▶ _Work instruction_:
Below is a listing with pictures. Repeat exactly the lines starting at the one holding "font-size: 13px ->" and going on through the one holding "height: 36px ->", and leave every picture out.

▶ _Material provided_:
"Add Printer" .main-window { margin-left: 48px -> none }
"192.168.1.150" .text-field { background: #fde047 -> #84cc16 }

...

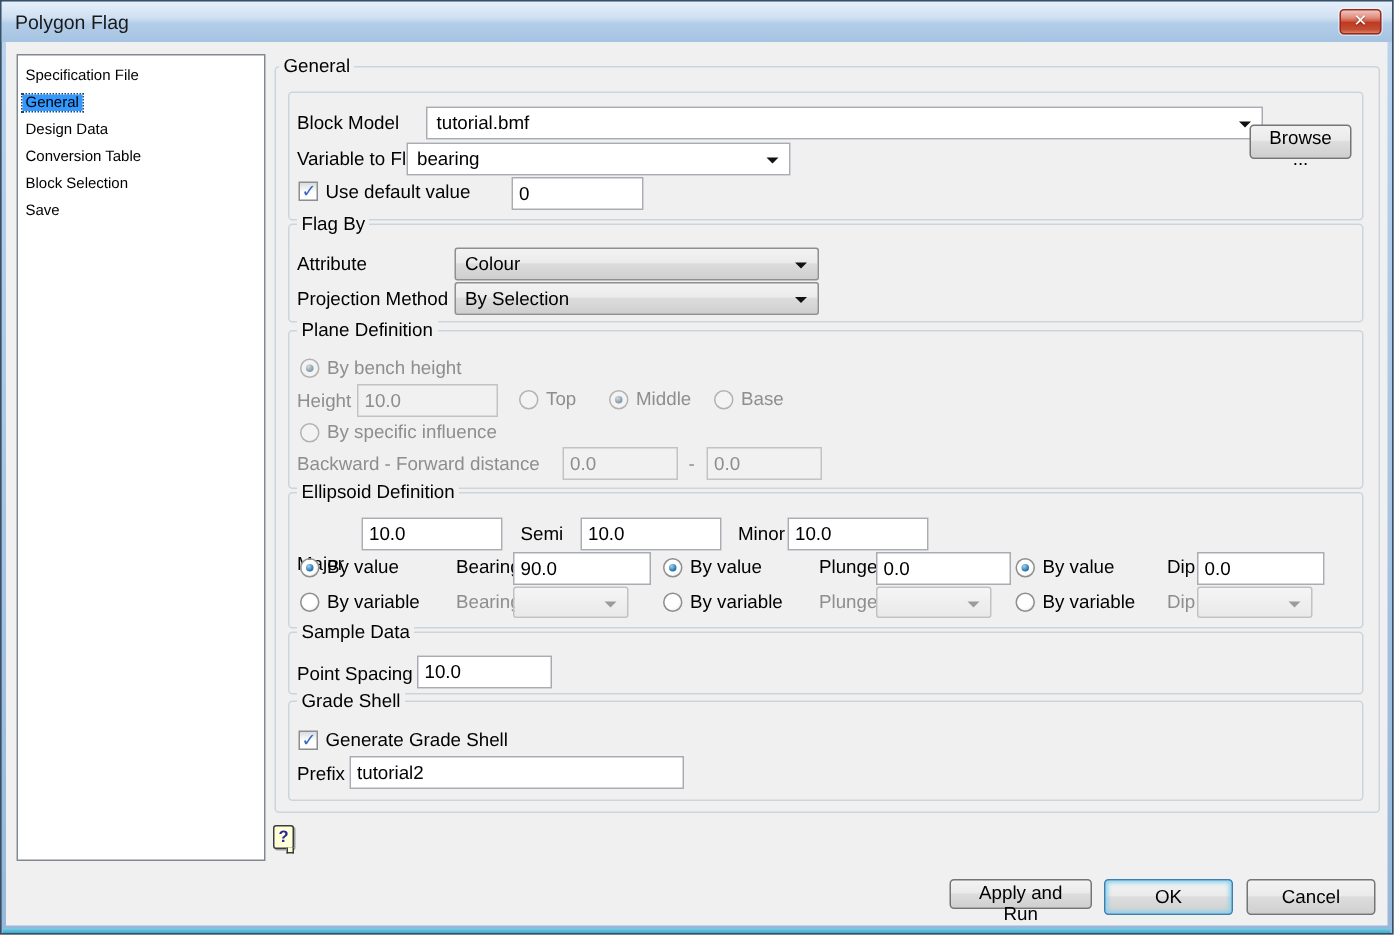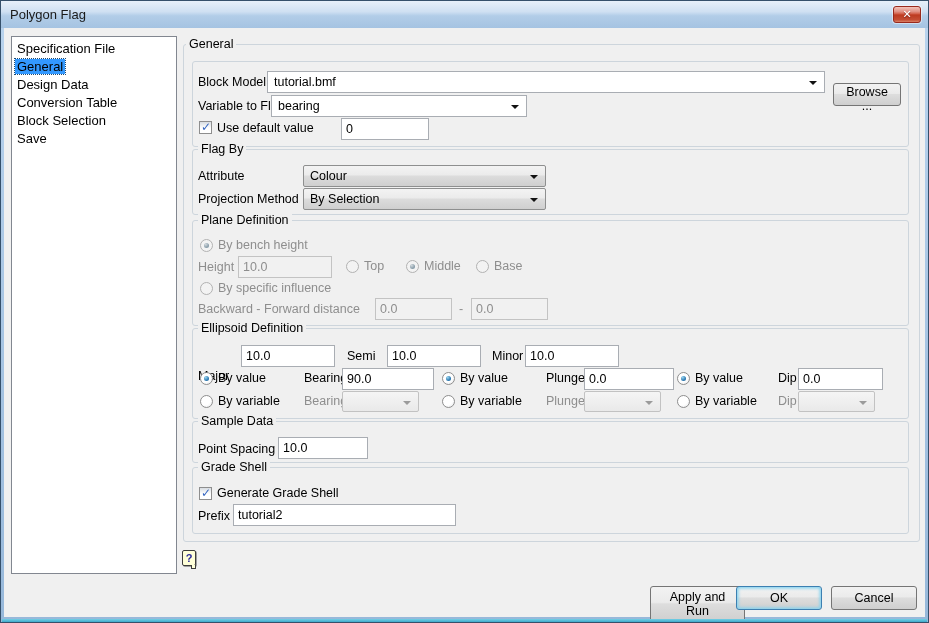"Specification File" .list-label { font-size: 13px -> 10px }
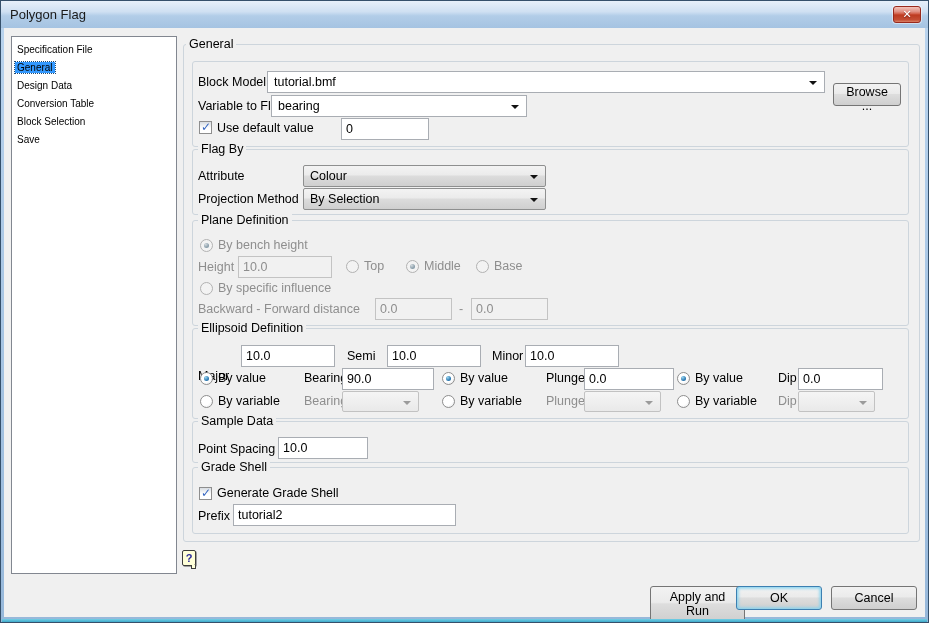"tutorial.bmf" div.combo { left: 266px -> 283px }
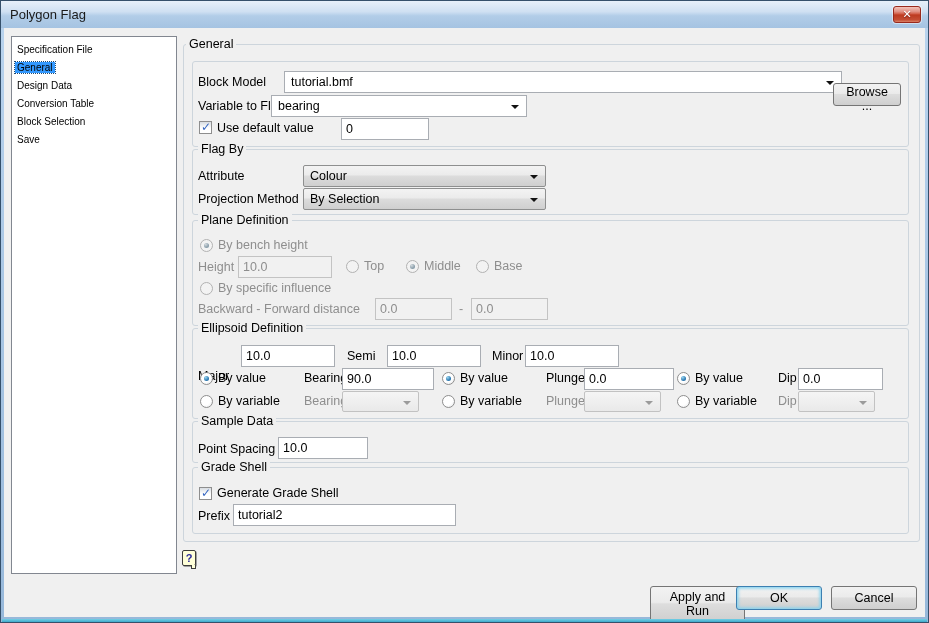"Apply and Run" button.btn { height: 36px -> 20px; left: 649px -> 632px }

▶ _Solution below_:
"Specification File" .list-label { font-size: 13px -> 10px }
"tutorial.bmf" div.combo { left: 266px -> 283px }
"Apply and Run" button.btn { height: 36px -> 20px; left: 649px -> 632px }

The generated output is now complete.